Но от недостатка ли практики, или от другой какой причины, только я чувствую, что веки мои отяжелевают от сна, что видимый мир покрывается для меня дымкою.
Какая-то странная, бесконечная процессия открывается передо мною, и дикая, нестройная музыка поражает мои уши. Я вглядываюсь пристальнее в лица, участвующие в процессии… ба! да, кажется, я имел удовольствие где-то видеть их, где-то жить с ними! кажется, всё это примадонны и солисты крутогорские!
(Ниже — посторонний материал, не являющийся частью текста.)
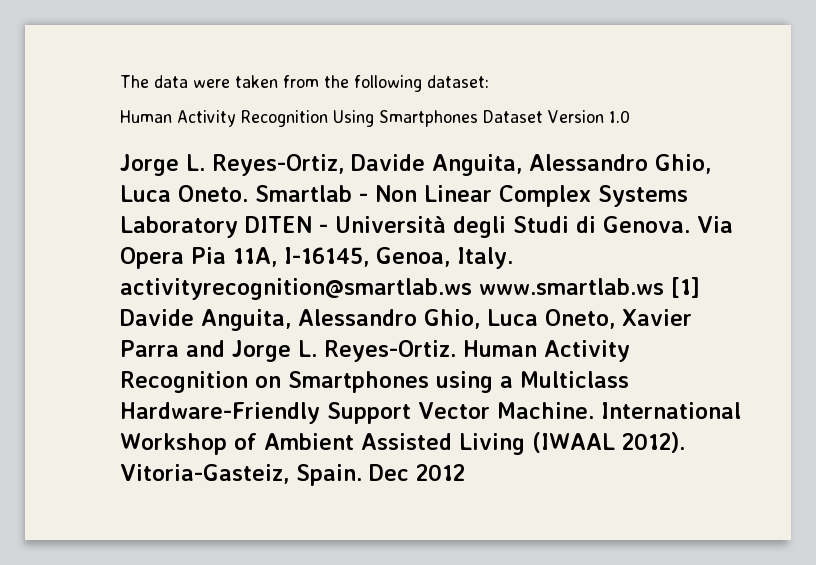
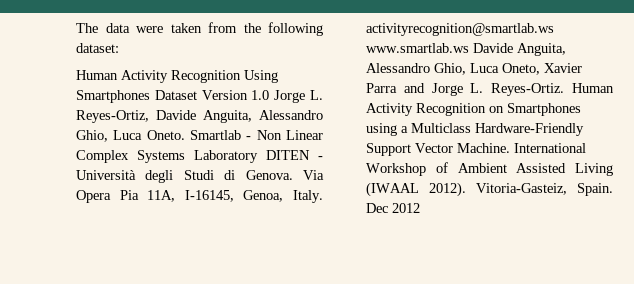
(630, 116) // -> (270, 95) none
[670,277,700,298] [1] -> (469, 48) none

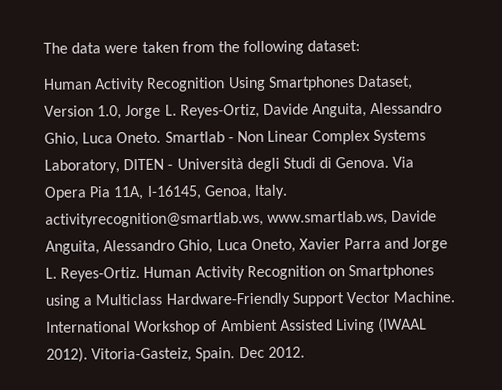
[154,90,270,100] Dataset Version 1.0 -> [356,75,413,91] [44,105,123,120] Dataset, Version 1.0,
[194,150,258,163] Laboratory -> [44,159,120,174] Laboratory,
[366,23,554,36] [366,43,469,53] activityrecognition@smartlab.ws www.smartlab.ws -> [45,210,389,228] activityrecognition@smartlab.ws, www.smartlab.ws,
[392,203,420,213] 2012 -> [267,346,305,358] 2012.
И точно, впереди всех выступает князь Лев Михайлыч, под руку с княжной Анной Львовной, но как одряхлели, как постарели они! У князя на лице та же приятная улыбка, с которою он истолковывал княжне тайные пружины бюрократического устройства, но на ней лежит уже какой-то грустный оттенок. "Les temps sont bien changés!"[187] – говорит он, поникая головой. Очевидно, что, говоря это, князь думает о каких-то новых требованиях, перед которыми ощущает себя несостоятельным. За ним спешит, семеня ногами, Порфирий Петрович, тоже с лицом, озабоченным горьким сомнением насчет прочности безгрешных доходов, которых он с такою натугой добивался. За ними следуют: Фейер, с своей Каролинхен, Иван Петрович, под руку с заседателем Томилкиным, Ижбурдин, Крестовоздвиженский, Пересечкин, Бобров, Гирбасов, Живновский, и вся эта компания странников моря житейского, с которою читатель познакомился на страницах настоящих очерков… Позади всех бредет в одиночестве бедная Аринушка, безустанно помахивая клюкою… Бедная Аринушка! отдохнули ли твои ноженьки? Дошла ли ты до Иерусалима горнего, пролила ли печаль у светлого престола Спасова?
На всех лицах написана забота и испуг; все чего-то ждут, чего-то трепещут.
– Порфирий Петрович! куда же вы так поспешаете? – спрашиваю я.
Но он только машет рукою, как бы давая мне знать: "До тебя ли мне теперь! видишь, какая беда над нами стряслась!" – и продолжает свой путь.
"Что это значит?" – спрашиваю я себя.
– Неужели вы ничего не слыхали? – говорит мне мой добрый приятель Буеракин, внезапно отделяясь от толпы, – а еще считаетесь образцовым чиновником!